▶ **Data for processing**
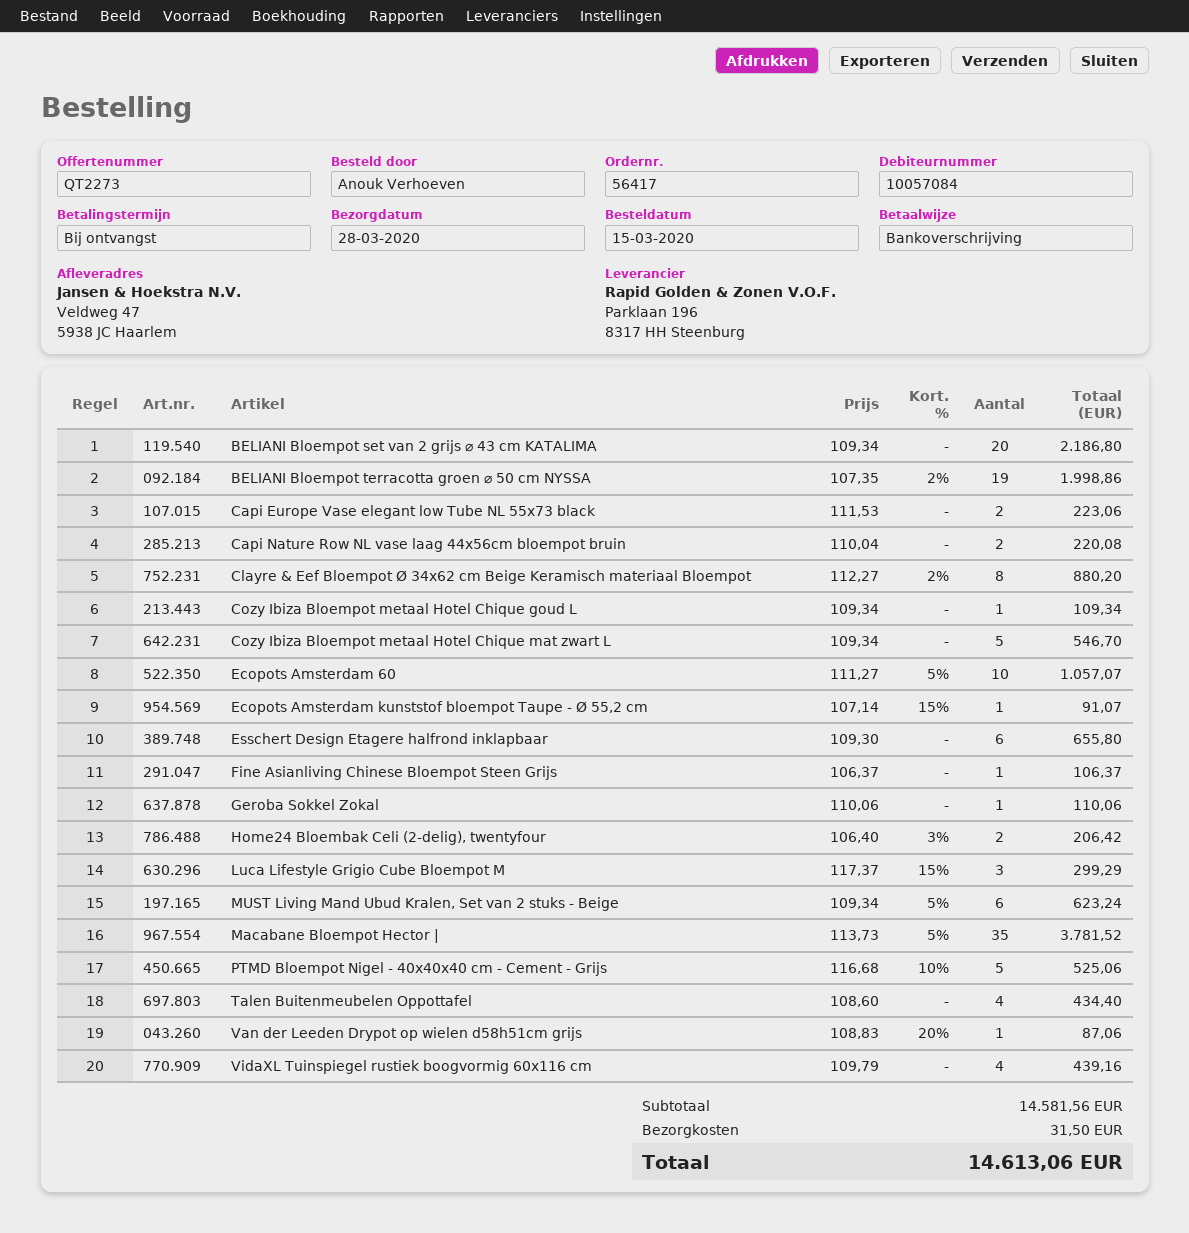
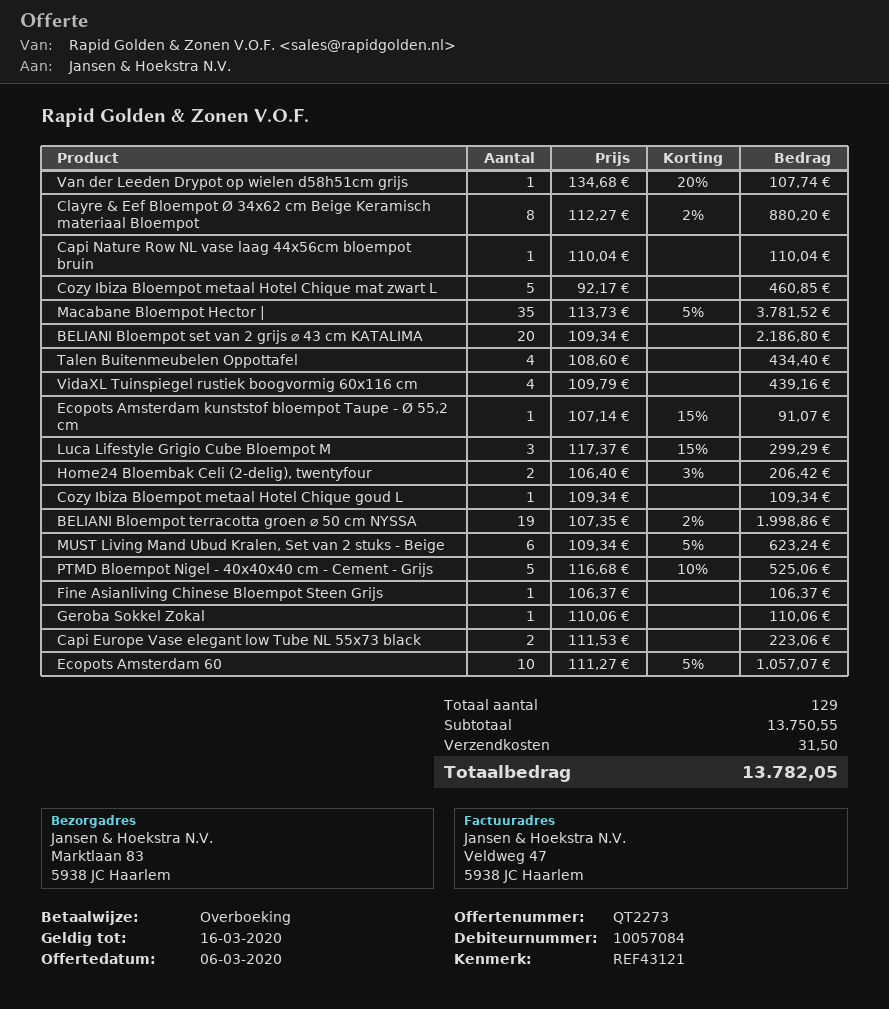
ship to: Veldweg 47, 5938 JC Haarlem -> Marktlaan 83, 5938 JC Haarlem
Capi Nature Row NL vase laag 44x56cm bloempot bruin: 2 x 110.04 = 220.08 -> 1 x 110.04 = 110.04
Cozy Ibiza Bloempot metaal Hotel Chique mat zwart L: 5 x 109.34 = 546.70 -> 5 x 92.17 = 460.85
Esschert Design Etagere halfrond inklapbaar: 6 x 109.30 = 655.80 -> none
Van der Leeden Drypot op wielen d58h51cm grijs: 1 x 108.83 - 20% = 87.06 -> 1 x 134.68 - 20% = 107.74
subtotal: 14581.56 -> 13750.55
total: 14613.06 -> 13782.05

▶ **What you will do**
Write out all the entries word for word, but skip any images.

▶ **Output below**
ship to: Veldweg 47, 5938 JC Haarlem -> Marktlaan 83, 5938 JC Haarlem
Capi Nature Row NL vase laag 44x56cm bloempot bruin: 2 x 110.04 = 220.08 -> 1 x 110.04 = 110.04
Cozy Ibiza Bloempot metaal Hotel Chique mat zwart L: 5 x 109.34 = 546.70 -> 5 x 92.17 = 460.85
Esschert Design Etagere halfrond inklapbaar: 6 x 109.30 = 655.80 -> none
Van der Leeden Drypot op wielen d58h51cm grijs: 1 x 108.83 - 20% = 87.06 -> 1 x 134.68 - 20% = 107.74
subtotal: 14581.56 -> 13750.55
total: 14613.06 -> 13782.05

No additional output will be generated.